WHAT THE TASK ASKS – Repeat nothing but the line that contains "color: #5eead4 ->" and the lines after it, through the end of the listing, exactly as they stand; omit pictures.

DATA TO PROCESS –

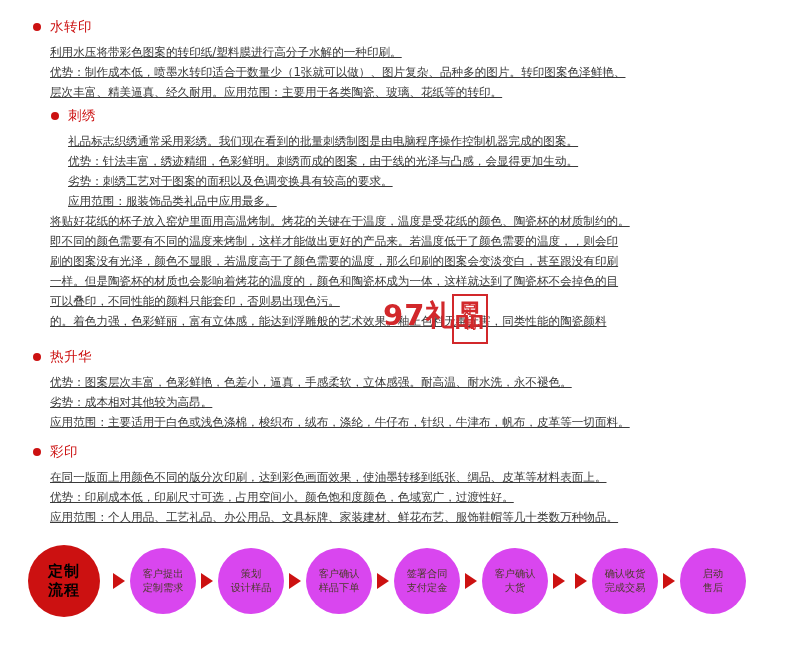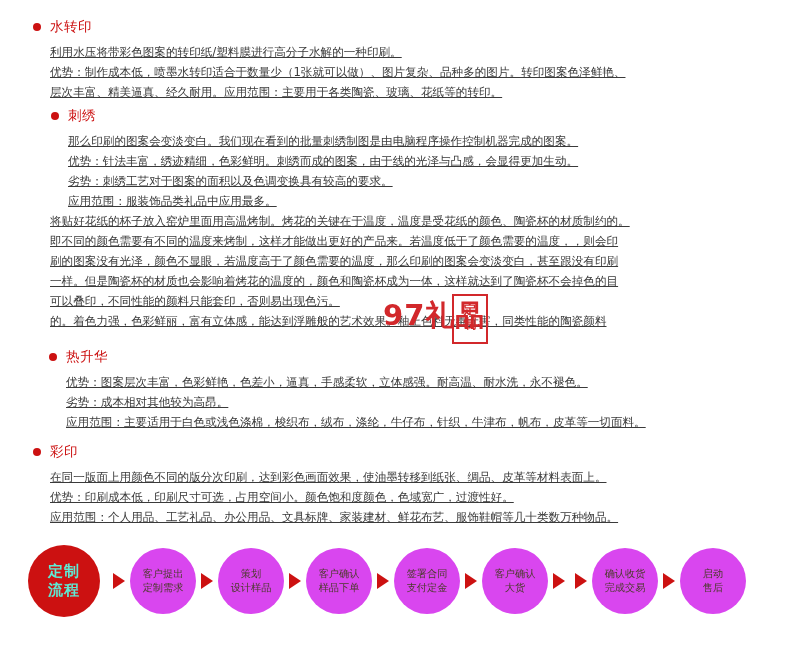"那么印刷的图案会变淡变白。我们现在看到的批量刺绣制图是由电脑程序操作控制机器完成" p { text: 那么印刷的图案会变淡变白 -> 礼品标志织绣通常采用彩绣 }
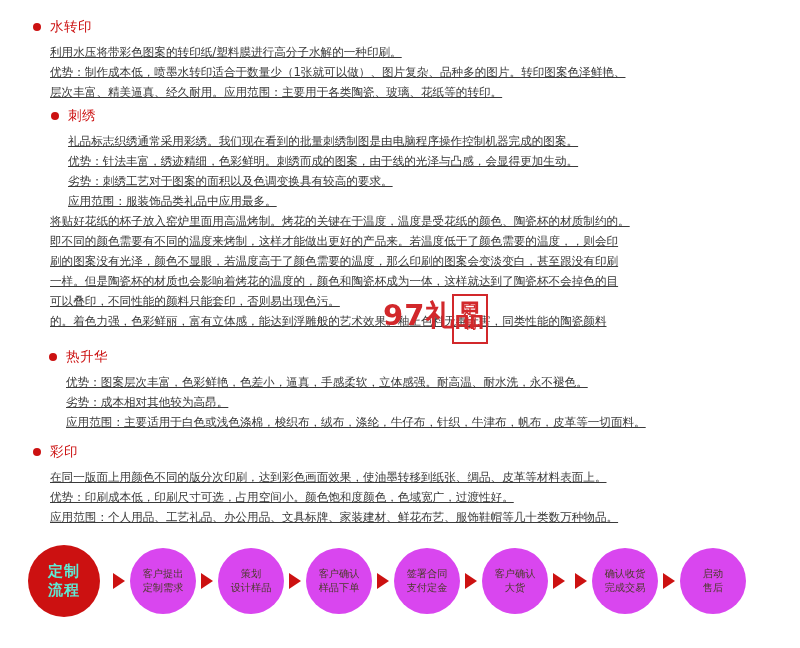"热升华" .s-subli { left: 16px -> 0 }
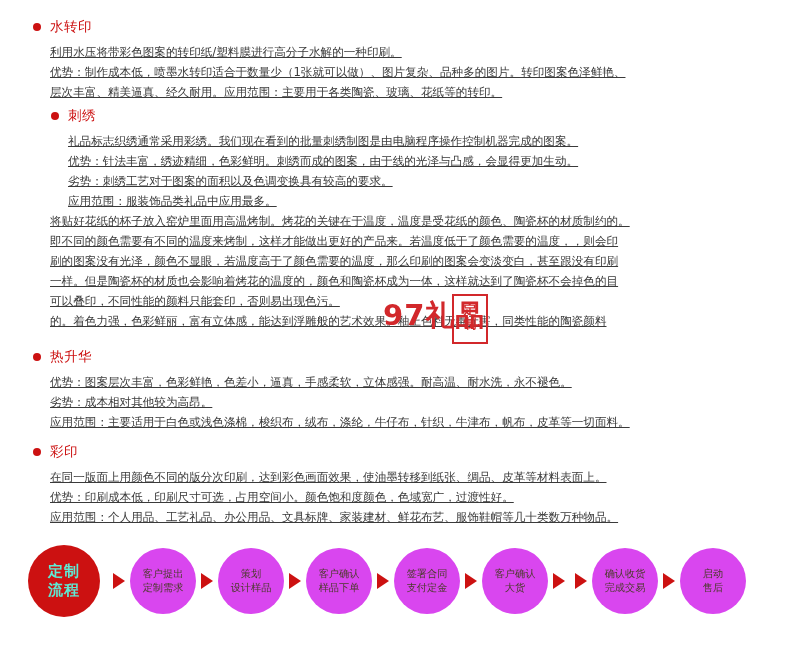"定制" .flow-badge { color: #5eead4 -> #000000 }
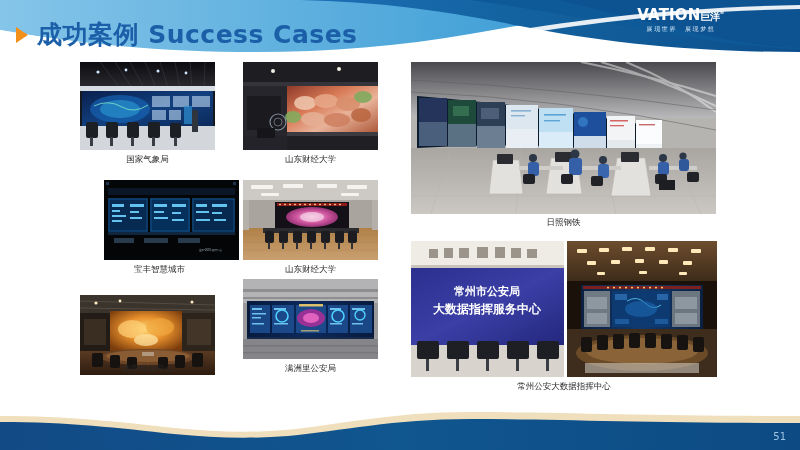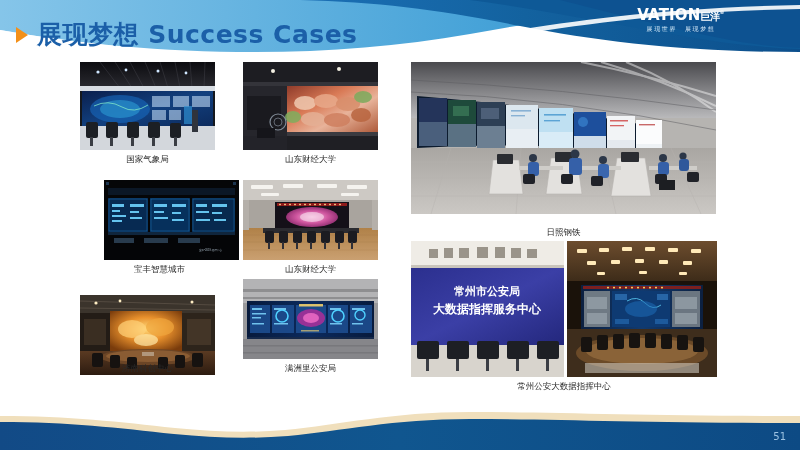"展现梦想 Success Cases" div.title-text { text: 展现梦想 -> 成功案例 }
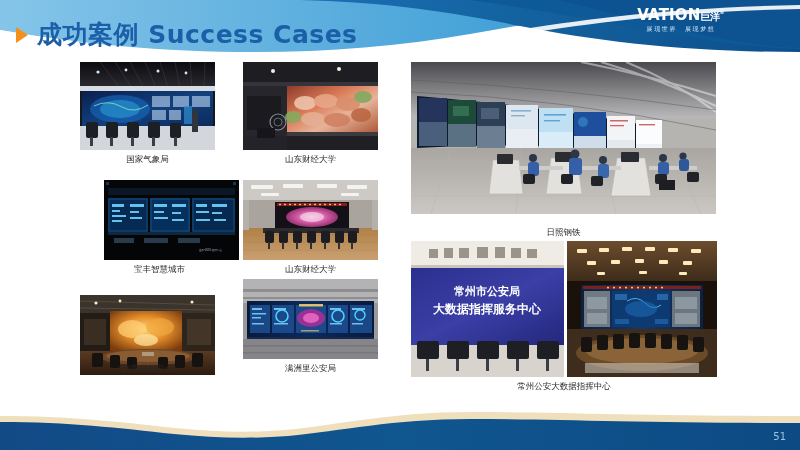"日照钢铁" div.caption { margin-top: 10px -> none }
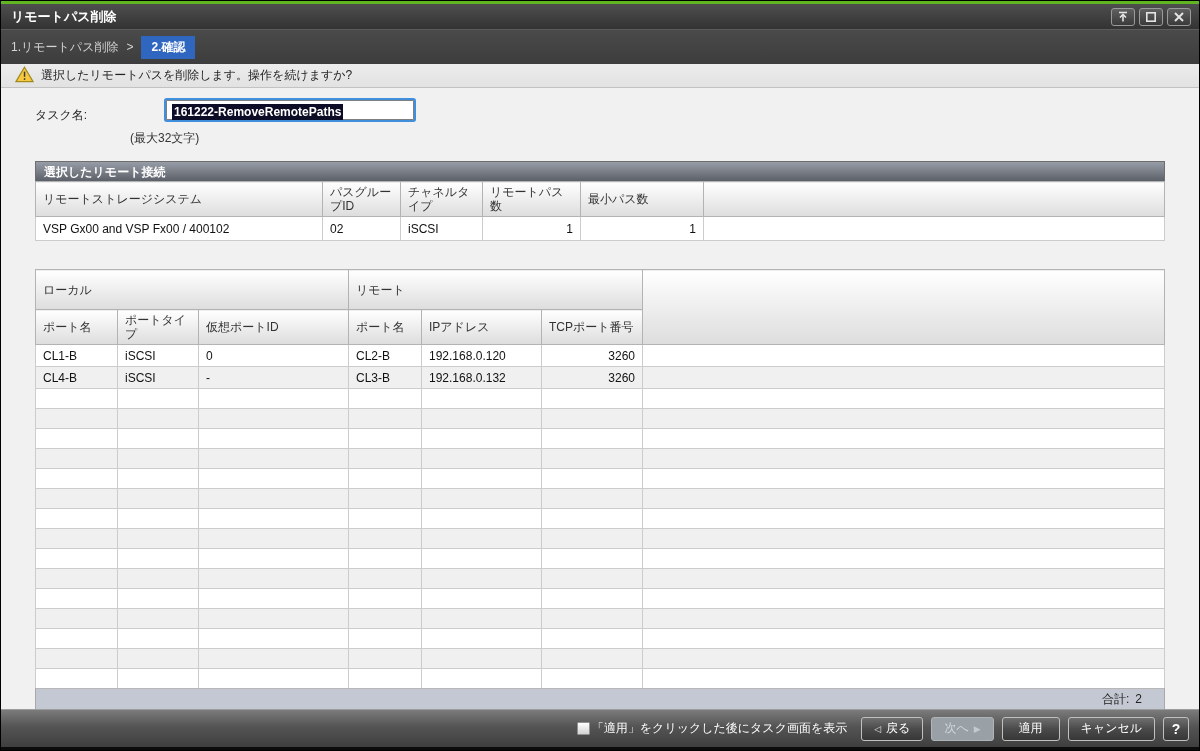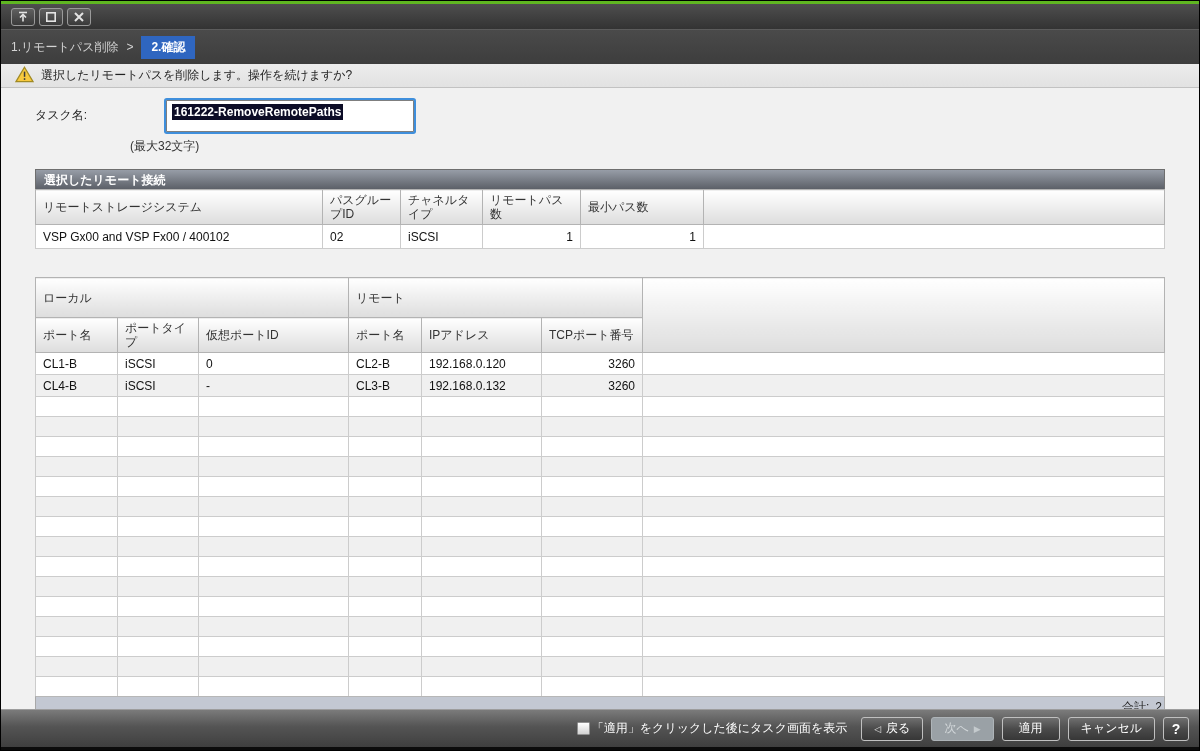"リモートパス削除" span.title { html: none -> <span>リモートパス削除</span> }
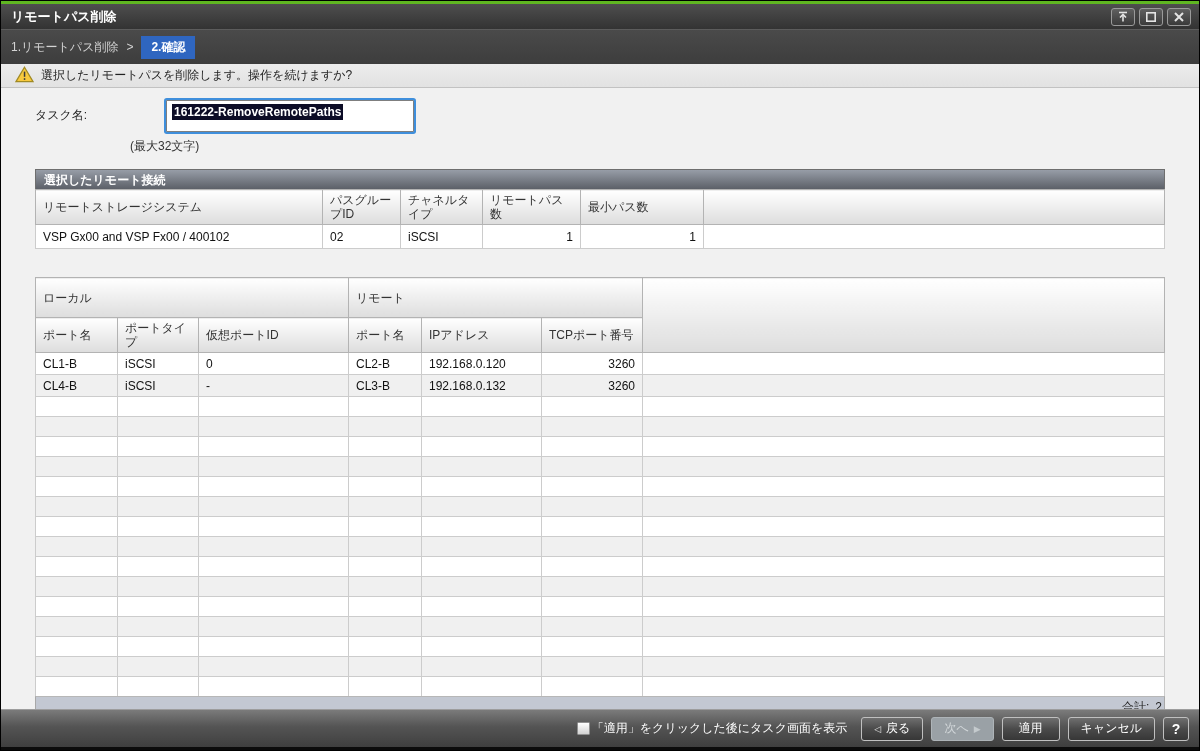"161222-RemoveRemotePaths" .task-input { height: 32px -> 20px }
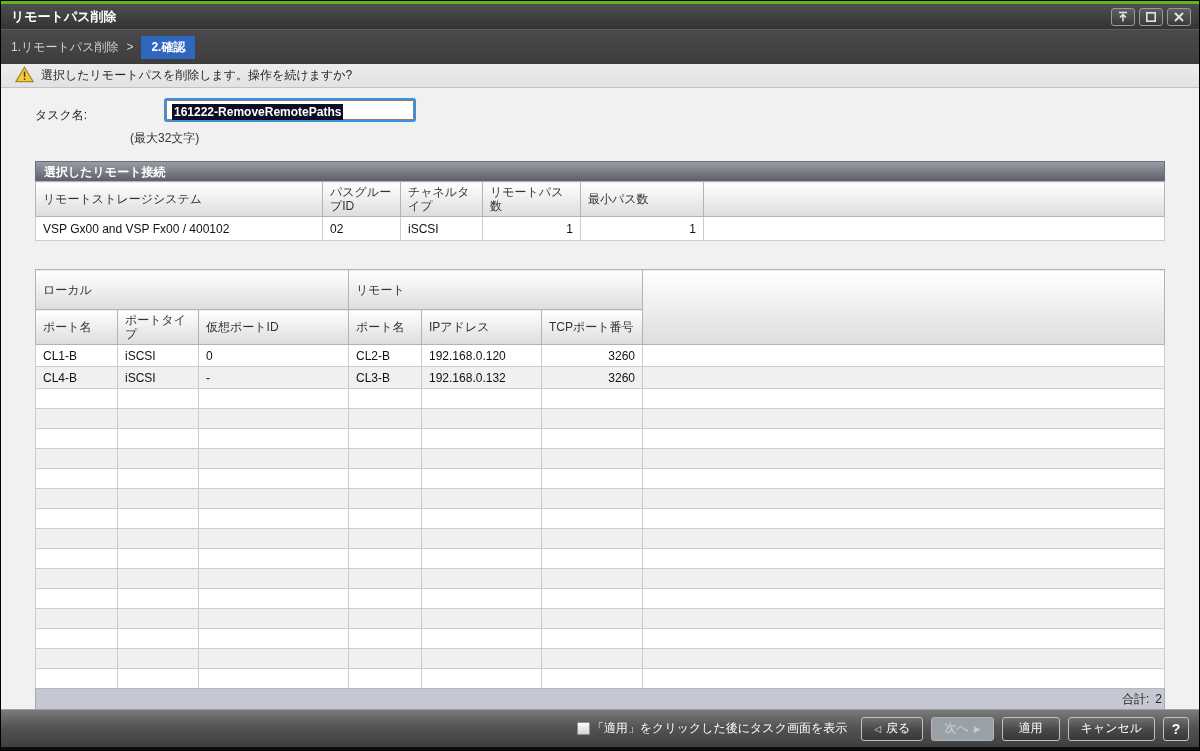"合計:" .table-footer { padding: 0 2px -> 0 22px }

WRITTEN REPLY –
"定制" .flow-badge { color: #5eead4 -> #000000 }
"展现梦想 Success Cases" div.title-text { text: 展现梦想 -> 成功案例 }
"日照钢铁" div.caption { margin-top: 10px -> none }
"リモートパス削除" span.title { html: none -> <span>リモートパス削除</span> }
"161222-RemoveRemotePaths" .task-input { height: 32px -> 20px }
"合計:" .table-footer { padding: 0 2px -> 0 22px }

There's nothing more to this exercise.